Local Qwen 3.6 vs frontier models on a coding primitive: single-file HTML canvas driving animation - results and GIFs
Posted by Fragrant-Remove-9031@reddit | LocalLLaMA | View on Reddit | 95 comments
Saw this post comparing Qwen 3.6 variants on coding primitives, so I wanted to see how local quants stack up against frontier models on a similar dense, single-file coding task. I ran the exact same prompt across local and web-based models accessed through my Perplexity subscription.
The prompt
Write a single HTML file with a full-page canvas and no libraries. Simulate a realistic side-view of a moving car as the main subject. Keep the car visible in the foreground while the background landscape scrolls continuously to create the feeling that the car is driving forward. Use layered scenery for depth: nearby ground, roadside elements, trees, poles, and distant hills or mountains should move at different speeds for a natural parallax effect. Animate the wheels spinning realistically and add subtle body motion so the car feels connected to the road. Let the environment pass smoothly behind it, with repeating but varied scenery that makes the movement feel believable. Use cinematic lighting and a cohesive sky, such as sunset, dusk, or daylight, to enhance atmosphere. The overall motion should feel calm, immersive, and realistic, with a seamless looping animation.
Models tested
Frontier (web-based via Perplexity, tok/s not measured):
- Claude sonnet 4.6 Thinking — used internet for reasoning
- Gemini 3.1 Pro Thinking
- GPT 5.4 Thinking
- Kimi k2.6 Thinking
Local (Ryzen 5 5600, 24 GB DDR4-3200, RX 5700 XT 8GB):
- Qwen3.5 9B Q4_K_M — \~50 tok/s
- Qwen3.6-27B (Claude-opus-reasoning-distilled) Q4_K_M — 2.65 tok/s
- Qwen3.6-27B Q4_K_M — 2.70 tok/s
- Qwen3.6-31B A3B Q4_K_M — 12.13 tok/s
- Gemma-4-31b-it — 1.91 tok/s
- Qwen3.5 4B Q8 — 60 tok/s — used internet for reasoning
- Qwen3.5 4B Q4_K_M — 80 tok/s — used internet for reasoning
What I looked for
Realistic side-view driving animation: layered parallax scenery, spinning wheels, subtle chassis motion, cohesive sky and lighting, and seamless looping — all vanilla JS/canvas, zero libraries.
Subjective ranking for this specific task
- Kimi k2.6 Thinking — cleanest overall visual result
- Qwen3.6-27B Q4_K_M (local) — stronger than I expected; good parallax and road feel
- Qwen3.6-27B Claude-opus-reasoning-distilled — close third
The local 27B quant delivered more natural motion and layering than some frontier outputs for this specific visual primitive. I was expecting frontier models to do much better — am I missing something?
Outputs
I only changed the HTML <title> tags to track which model generated which file.

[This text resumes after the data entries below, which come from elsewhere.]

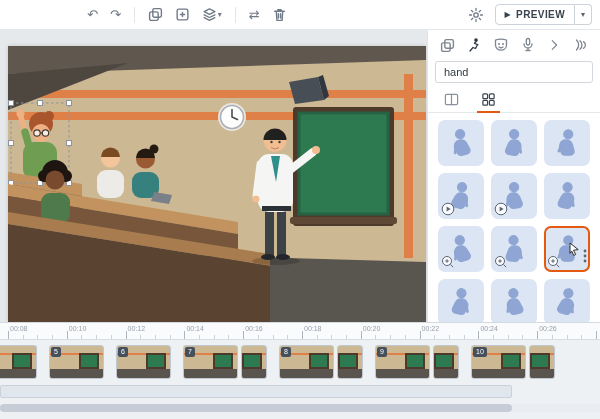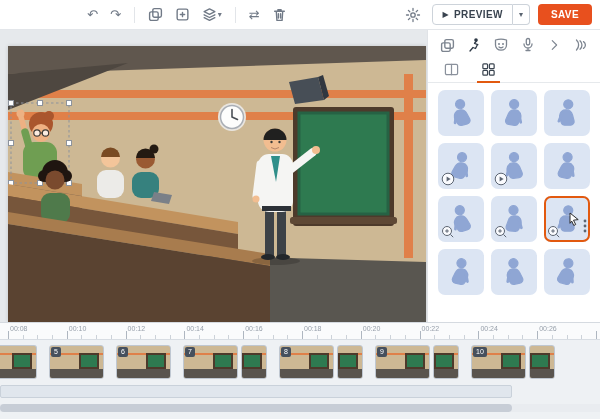--- a/index.html
+++ b/index.html
@@ -137,21 +137,20 @@
             <path class="icn" d="M8 1.5v2M8 12.5v2M1.5 8h2M12.5 8h2M3.4 3.4l1.4 1.4M11.2 11.2l1.4 1.4M12.6 3.4l-1.4 1.4M4.8 11.2l-1.4 1.4"></path>
           </svg>
       </button>
       <div class="preview-split">
         <button class="btn-preview">
           <span class="play-glyph">▶</span>
           <span>PREVIEW</span>
         </button>
         <button class="btn-prevdrop">▾</button>
       </div>
-      <button class="btn-save">SAVE</button>
     </div>
   </header>
 
   <div class="workspace">
     <div class="stage">
       <svg width="418" height="276" viewBox="0 0 418 276">
 
         <g>
           <rect width="418" height="276" fill="#cdb894"></rect>
           <rect y="44" width="418" height="8" fill="#e08049"></rect>
@@ -297,20 +296,23 @@
         <svg width="14" height="14" viewBox="0 0 16 16">
             <path class="icn" d="M6 3l5 5-5 5"></path>
           </svg>
       </button>
       <button class="cbtn">
         <svg width="16" height="16" viewBox="0 0 16 16">
             <path class="icn" d="M4.5 3a7 7 0 0 1 0 10M8 3.8a5.5 5.5 0 0 1 0 8.4M11.5 4.6a4 4 0 0 1 0 6.8"></path>
           </svg>
       </button>
     </div>
+    <div class="search-row">
+      <input type="text" value="hand" style="">
+    </div>
     <div class="ptabs">
       <button class="ptab">
         <svg width="15" height="15" viewBox="0 0 16 16">
             <rect class="icn" x="1.5" y="2.5" width="13" height="11" rx="1.5"></rect>
             <path class="icn" d="M8 2.5v11"></path>
           </svg>
       </button>
       <button class="ptab sel">
         <svg width="15" height="15" viewBox="0 0 16 16">
             <rect class="icn" x="2" y="2" width="5" height="5" rx="1"></rect>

I’ll share all the output files and probably a few screenshots of the running animations so you can judge the visual quality yourself.
If anyone wants to run the exact same prompt on their setup — especially other MoE cuts or distills — feel free to share your results.
TheRealMasonMac@reddit
What's interesting is how so many of them have the car backwards, presumably because right-to-left appeared far more often than left-to-right. Variations of this task, where the model has to correctly orient things, could be a good benchmark for memorization!
laul_pogan@reddit
27B isn't surprising for this class of task. Single-file canvas animations are pattern-dense in pretraining data: MDN tutorials, CodePen archives, game-jam entries. The model doesn't need cross-file reasoning or architectural judgment, just spatial geometry and trigonometry it's seen thousands of times. Frontier models pull ahead on tasks that require multi-file coherence, API surface awareness, or novel domain reasoning. Pure self-contained physics/parallax math in one HTML file is exactly where a well-quantized 27B sits in its comfort zone. At 2.70 tok/s on DDR4-3200 dual-channel you're at the bandwidth ceiling for Q4_K_M 27B anyway (~51 GB/s / ~14.5 GB weights ≈ 3.5 tok/s theoretical), so the quant isn't leaving much on the table.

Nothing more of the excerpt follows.